Erbaş, Berat Gecesi'nin aynı zamanda dua gecesi olduğunun altını çizerek, şu değerlendirmede bulundu:

"Dua, kulluğun ve ibadetin özüdür. Dua, hayatın zorlukları karşısında bizlere direnme gücü veren eşsiz bir nimettir. Dua, kulun halini rabbine arz etmesi, acziyetini kabul ederek onun lütuf ve inayetine sığınmasıdır. Kur'an-ı Kerim'de Rabb'imiz, 'Bana dua edin, ben de duanızı kabul edeyim.' diye bütün kullarını uyarmaktadır. Peygamber efendimiz ise Berat Gecesi'nde Cenabıhakk'ın kullarına şöyle nida ettiğini haber vermektedir, 'Benden bağışlanma dileyen yok mu, onu bağışlayayım. Benden rızık isteyen yok mu, onu rızıklandırayım. Belaya düçar olan yok mu, ona afiyet vereyim.' Öyleyse bu kutlu gecede karşılığını yalnızca Allah'tan bekleyerek, rabbimize içtenlikle dua edelim aziz kardeşlerim. Anne ve babamızın, eş ve çocuklarımızın, akraba, komşu ve dostlarımızın sıhhat ve selameti için Rabb'imize niyazda bulunalım. Devletimizin bekası, milletimizin huzuru, ümmet-i Muhammed'in birlik ve beraberliği için Allah'a yalvaralım. Başta Gazze ve Doğu Türkistan olmak üzere, dünya üzerinde zalimlerin, işgalcilerin, işgalci İsrail'in zulmü altında inleyen Filistinli kardeşlerimiz başta olmak üzere nerede bir mazlum varsa, o mazlumların zalimlerin zulmünden kurtulabilmeleri için özellikle berat gecesinde, şu mübarek cuma gününde dua edelim. 'Ya Rabb'i zalimleri zalimlere musallat eyle, onları birbirine düşür ve müminleri onların zulmünden kurtar.' diye dua edelim."

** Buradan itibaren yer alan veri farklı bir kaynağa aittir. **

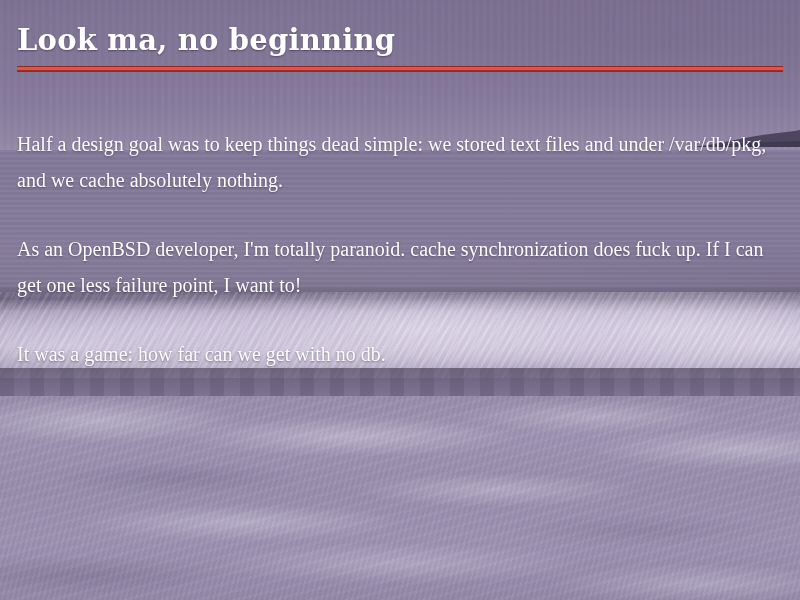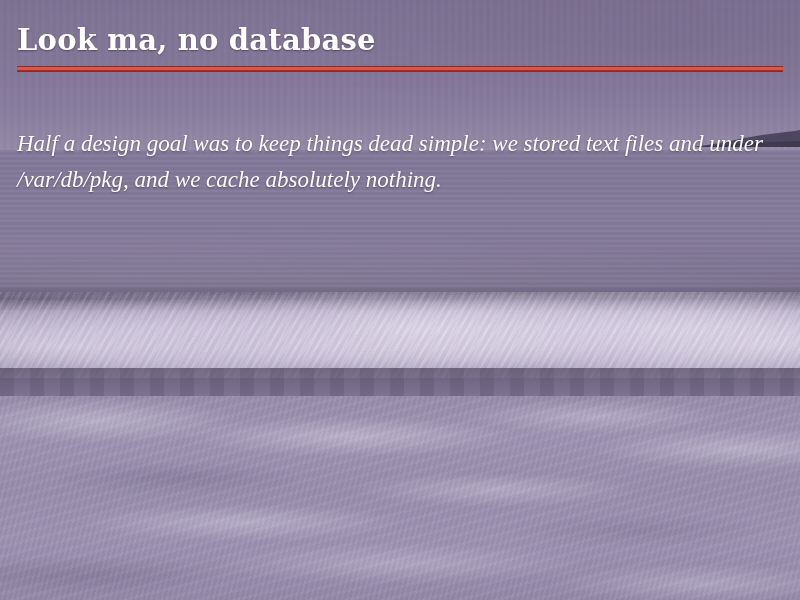"Look ma, no database" div { text: database -> beginning }
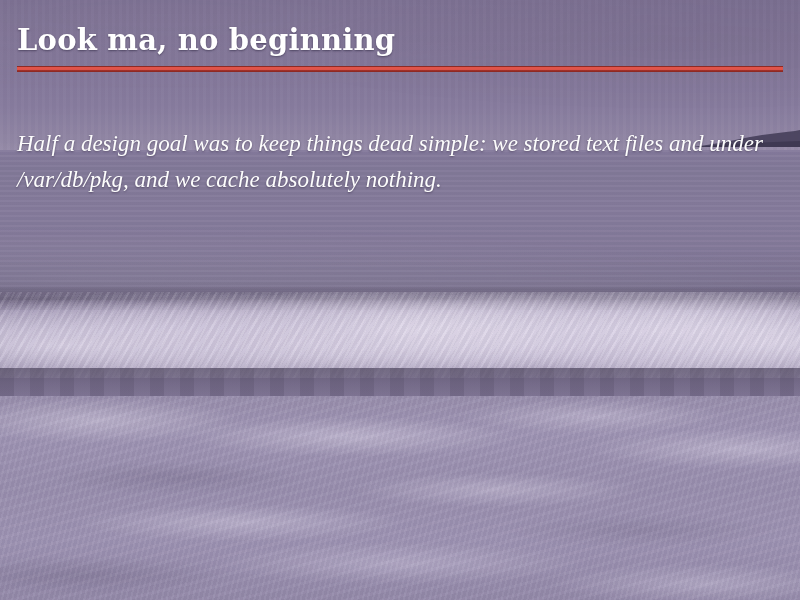"Half a design goal was" .para { font-size: 23px -> 20px; font-style: italic -> none }
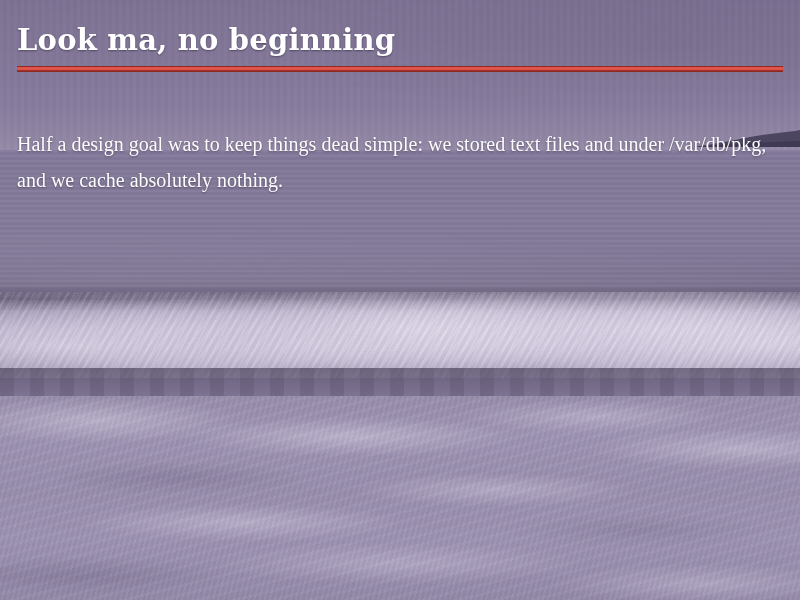"As an OpenBSD developer, I'm" p.para { html: none -> <p>As an OpenBSD developer, I'm totally paranoid. cache synchronization does fuck up. If I can get one less failure point, I want to!</p> }
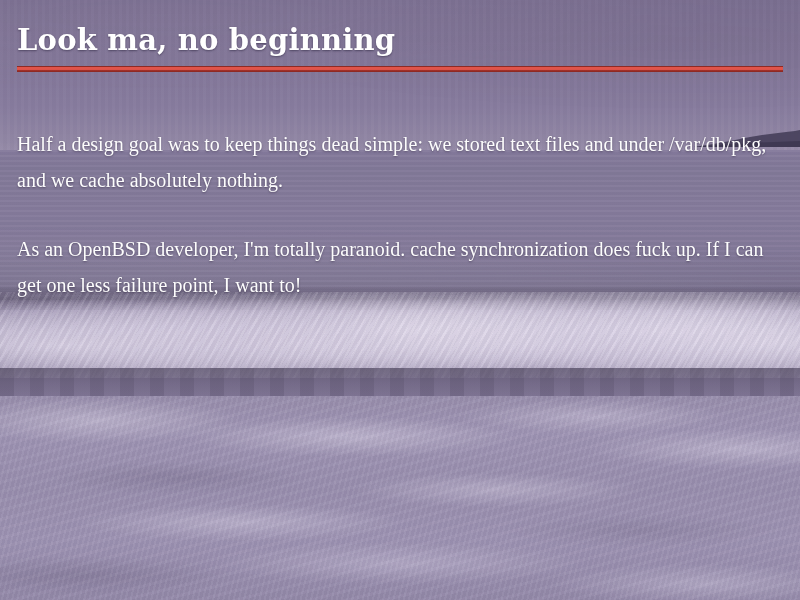"It was a game: how" p.para { html: none -> <p>It was a game: how far can we get with no db.</p> }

Ali Erbaş, hutbeyi, şu sözlerle tamamladı:

"Beratımızı alanlardan olabilmek için Kur'an ve sünnetin tarif ettiği bir mümin olmaya gayret edelim. Rabb'imizin emirlerine hakkıyla tabi olalım, yasaklarından var gücümüzle sakınalım. Her türlü kötülükten, haksızlıktan ve adaletsizlikten uzak duralım. Kırılan kalpleri onaralım, küskünlük ve dargınlıkları sonlandıralım. Üzerimizde hakkı bulunanlarla helalleşelim. Mazlum ve kimsesizlere el uzatmaya, haklı davalarında onların yanlarında olmaya, zalimlere ve bu zalimleri destekleyenlere karşı boykot vazifemizi hakkıyla yerine getirelim. Zalimlere, işgalcilere, mallarıyla, alışverişleriyle destek olanların mutlaka destekten vazgeçmeleri için gereken boykotu yapalım, yapmaya devam edelim. Bu vesileyle, Cenabıhakk'tan Berat Gecemizin aziz milletimiz, ümmet-i Muhammed ve tüm insanlık için hayırlı olmasını diliyorum. Başta Gazze ve Doğu Türkistan olmak üzere bütün mazlumların felaha ulaşmasını yüce rabbimden niyaz ediyorum."

Erbaş, daha sonra İstanbul'da elektrik akımına kapılarak vefat eden 42 yaşındaki Murat Koç'un cenaze namazını kıldırdı, ailesine başsağlığı diledi.